Este estudo, coordenado pelo Centro Cardiovascular da Universidade de Lisboa e que envolveu investigadores da Nova Medical School, da Faculdade de Medicina do Porto e do Instituto Gulbenkian da Ciência, mostrou igualmente que as pessoas com níveis muito baixos de vitamina D apresentam uma resposta demasiada agressiva à covid-19, que leva a formas mais graves da doença.
“Muitos outros estudos internacionais vieram reforçar que, de facto, a população quando tem deficiência de vitamina D e apanha o coronavírus – como outros vírus respiratórios e outras infeções respiratórias — a capacidade de resposta [do sistema imunitário] é diferente e o risco de severidade é maior”, explicou à agência Lusa Conceição Calhau, da Nova Medical School.
O projeto VITACOV, cujos dados vão ser hoje divulgados, avaliou, entre agosto de 2020 e janeiro deste ano, 517 doentes admitidos nas urgências dos Hospitais de Santa Maria, em Lisboa, e São João, no Porto.
Os resultados podem ajudar a compreender outros dados científicos obtidos no ano passado noutras investigações que demonstraram que cerca de 60% da população portuguesa apresenta níveis de vitamina D muito baixos, quando comparado com cerca de 20% da população finlandesa, por exemplo, para a mesma época do ano.
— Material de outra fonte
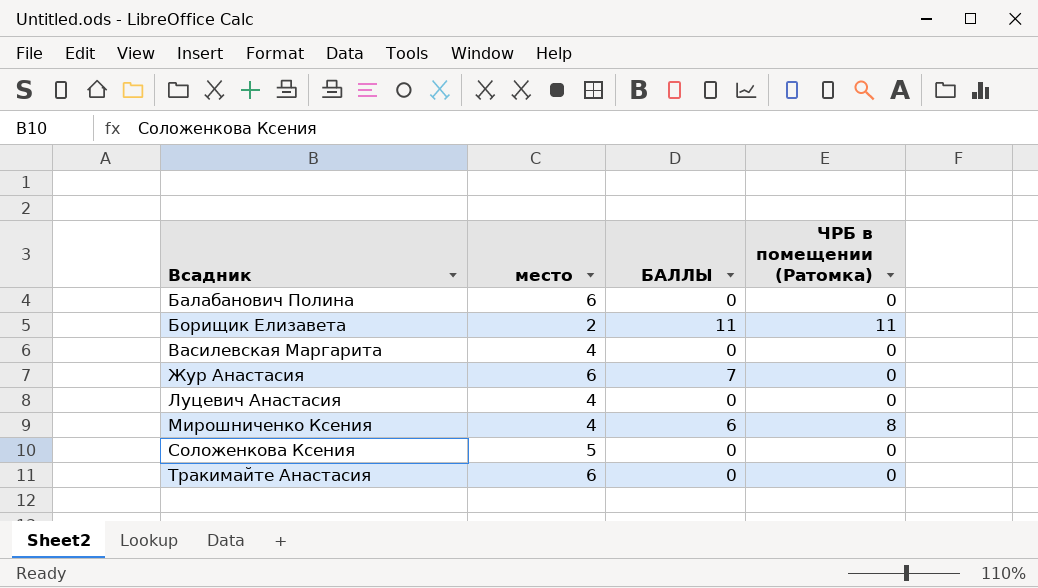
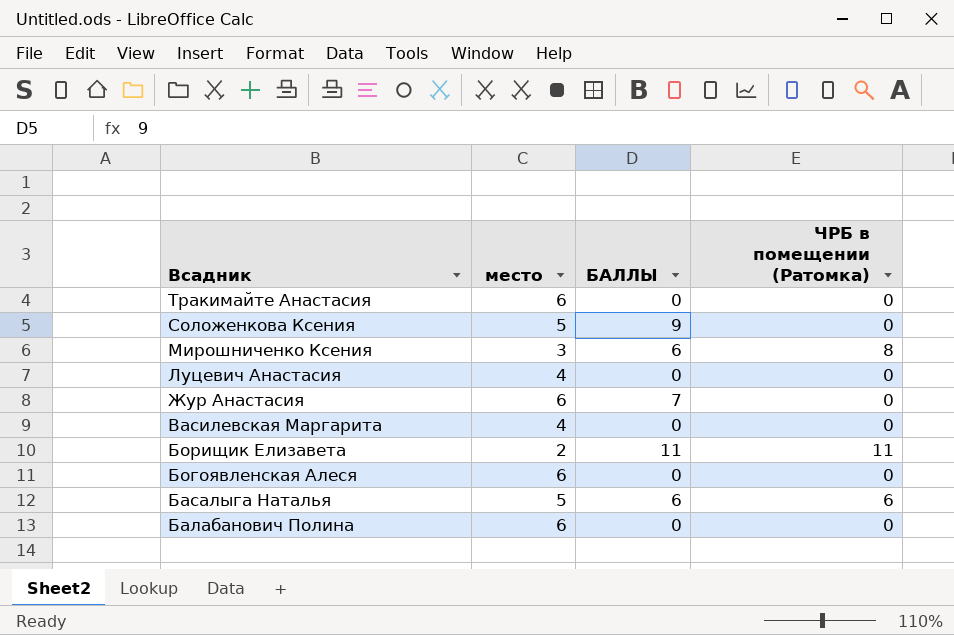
row order: Всадник ascending -> Всадник descending
Соложенкова Ксения | БАЛЛЫ: 0 -> 9
Мирошниченко Ксения | место: 4 -> 3
row Богоявленская Алеся: none -> 6 | 0 | 0
row Басалыга Наталья: none -> 5 | 6 | 6

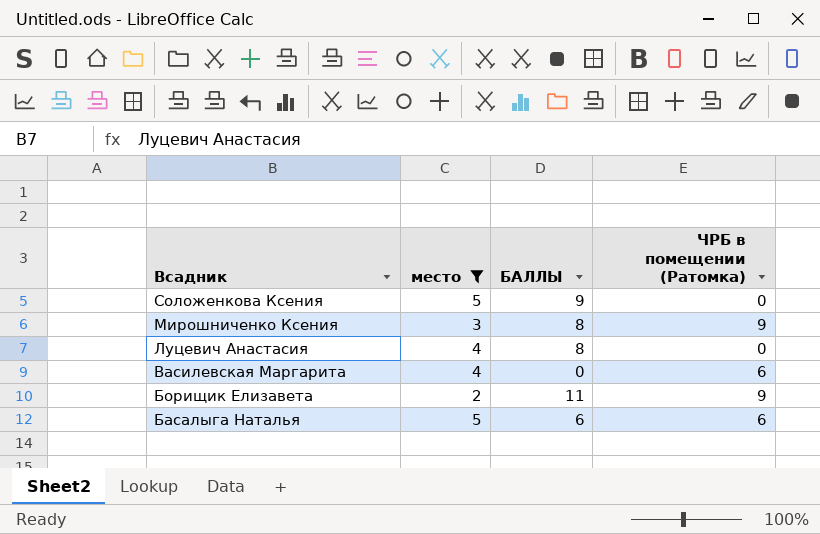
filter: none -> место != 6
Мирошниченко Ксения | БАЛЛЫ: 6 -> 8
Мирошниченко Ксения | ЧРБ в помещении (Ратомка): 8 -> 9
Луцевич Анастасия | БАЛЛЫ: 0 -> 8
Василевская Маргарита | ЧРБ в помещении (Ратомка): 0 -> 6
Борищик Елизавета | ЧРБ в помещении (Ратомка): 11 -> 9

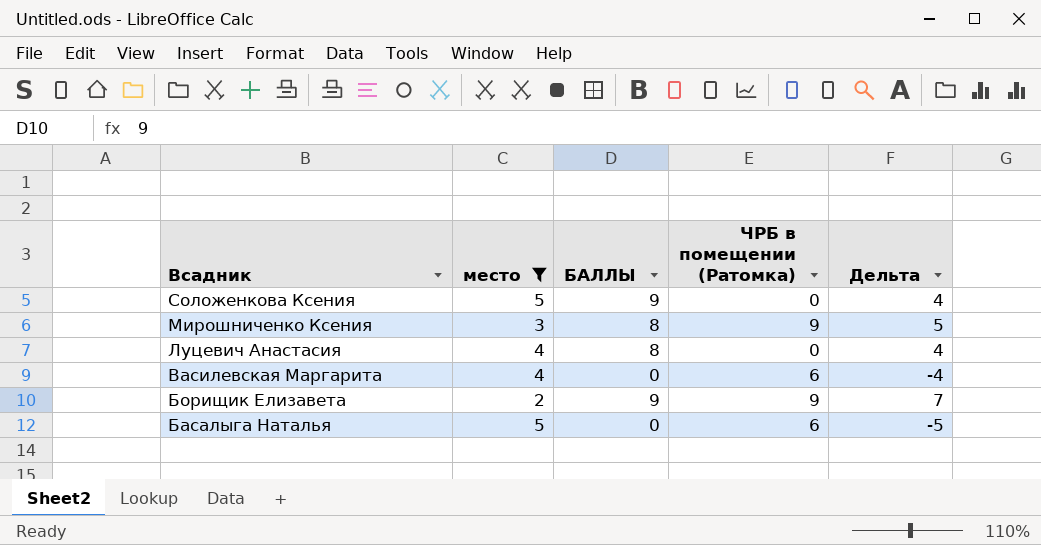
column Дельта | formula: none -> [БАЛЛЫ] - [место]
Борищик Елизавета | БАЛЛЫ: 11 -> 9
Басалыга Наталья | БАЛЛЫ: 6 -> 0

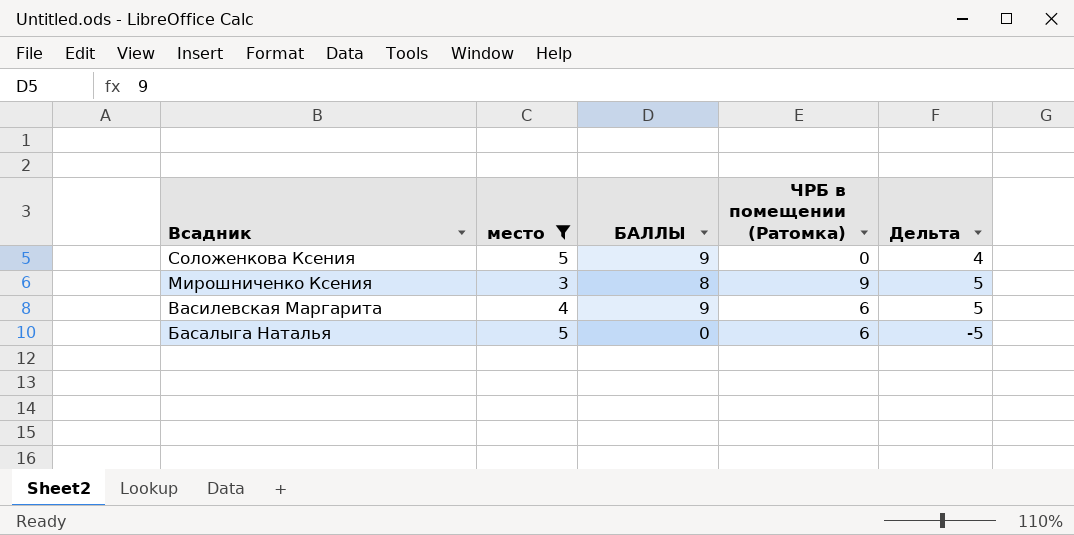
row Луцевич Анастасия: 4 | 8 | 0 | 4 -> none
row Борищик Елизавета: 2 | 9 | 9 | 7 -> none
Василевская Маргарита | БАЛЛЫ: 0 -> 9
Василевская Маргарита | Дельта: -4 -> 5

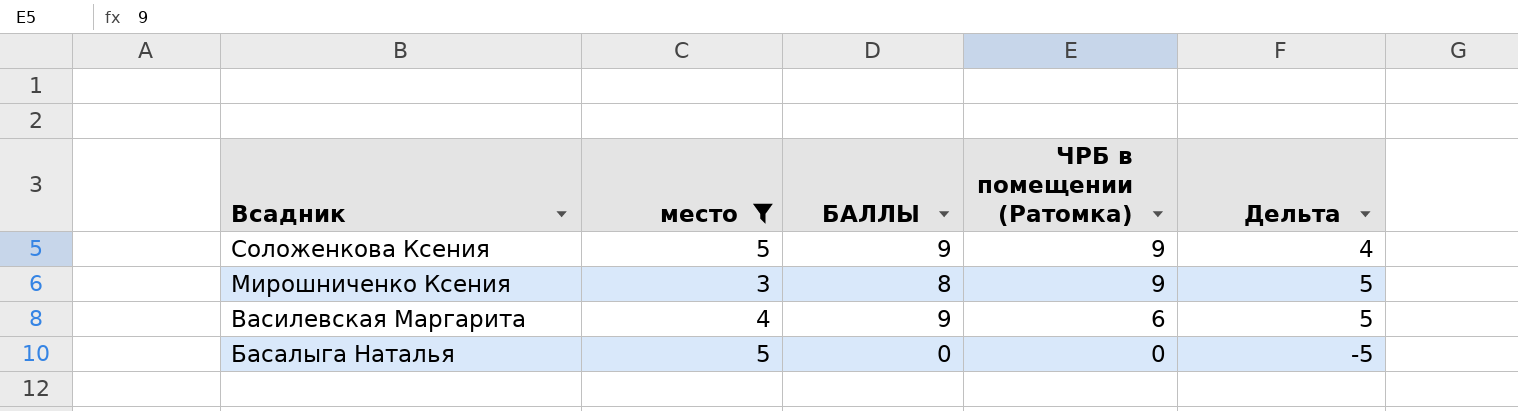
Соложенкова Ксения | ЧРБ в помещении (Ратомка): 0 -> 9
Басалыга Наталья | ЧРБ в помещении (Ратомка): 6 -> 0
“Já existia um histórico de caracterização genética da população portuguesa em que já havia a ideia de que a prevalência destes polimorfismos que afetam as vias da vitamina D é superior na população portuguesa, quando comparada com outros países da Europa, e nós confirmámos que isto estaria associado depois à severidade [da covid-19]”, explicou.
Estes novos dados, segundo os investigadores, provam que não é correto supor que os países com mais exposição solar, como Portugal, não apresentam problemas com a deficiência de vitamina D.
Defendem ainda, face a estes resultados, a importância da caracterização genética, da monotorização da vitamina D e a adoção de outras recomendações ao nível populacional.
“Não é verdade a ideia de que somos um país de sol, que basta apanhar sol e que não vale a pena suplementar”, insistiu Conceição Calhau, que é coordenadora da licenciatura em Ciências da Nutrição na NOVA Medical School – Faculdade de Ciências Médicas da Universidade Nova de Lisboa.
A especialista explica ainda que aquilo a que se chama ‘doses diárias recomendadas’ para as vitaminas em geral já têm muitas décadas, vêm da altura das grandes guerras, em que se racionada alimentos, e que estes valores eram o mínimo para não ter doença.
“Estávamos em tempo de racionar os alimentos, em concreto a vitamina D, associada ao raquitismo nas crianças e as doenças ósseas do adulto”, afirmou, acrescentando: “Mas quando sabemos que a vitamina D está relacionada com a regulação da pressão arterial, por exemplo, com o sistema imunitário, com a divisão celular (….) percebemos que aquilo que é o macro nós não estamos a ver porque estamos a falar de alguma patologias com alguma cronicidade”.
Adiantou ainda que a vitamina D é ativada pelo organismo e transformada numa hormona, como o cortisol ou a insulina ou as hormonas da tiroide, e que “tem funções tão importantes que vão muito para além do metabolismo do osso”.
“Se doseamos a vitamina D e ela está baixa, pelo menos temos aqui um dado que nos leva a ter a atitude da prescrição de um suplemento de vitamina D”, considera a especialista, insistindo: “Em Portugal nós não temos uma incidência solar capaz [de outubro a maio]. Não temos a incidência da radiação para poder catalisar no fundo aquilo que temos na pele para se produzir a vitamina D”.
Por outro lado, recorda, “temos uma população que cada vez foge mais da gordura” e a vitamina D encontra-se nos alimentos “na fase lipídica”.
“Como principalmente nos laticínios as pessoas ou já não comem ou comem só light, também não temos na alimentação grandes fontes de vitamina D”, acrescenta.
Conceição Calhau considera que em Portugal ainda há muito preconceito relativamente a suplementar vitamina D e que a questão da covid-19 acabou por voltar a levantar a questão.
“Se calhar não devemos tanto trabalhar com recomendações populacionais, mas individualizar, o que significa que as pessoas deveriam não só dosear os seus níveis de vitamina D, como fazem com a glicose e o colesterol, mas também fazer uma avaliação do seu padrão genético para saber se de facto têm este erro genético”, conclui.
O projeto VITACOV, financiado Fundação para a Ciência e Tecnologia, foi coordenado pelo Centro Cardiovascular da Universidade de Lisboa, em parceria com a empresa HeartGenetics, uma ‘start-up’ que nasceu no Instituto Superior Técnico.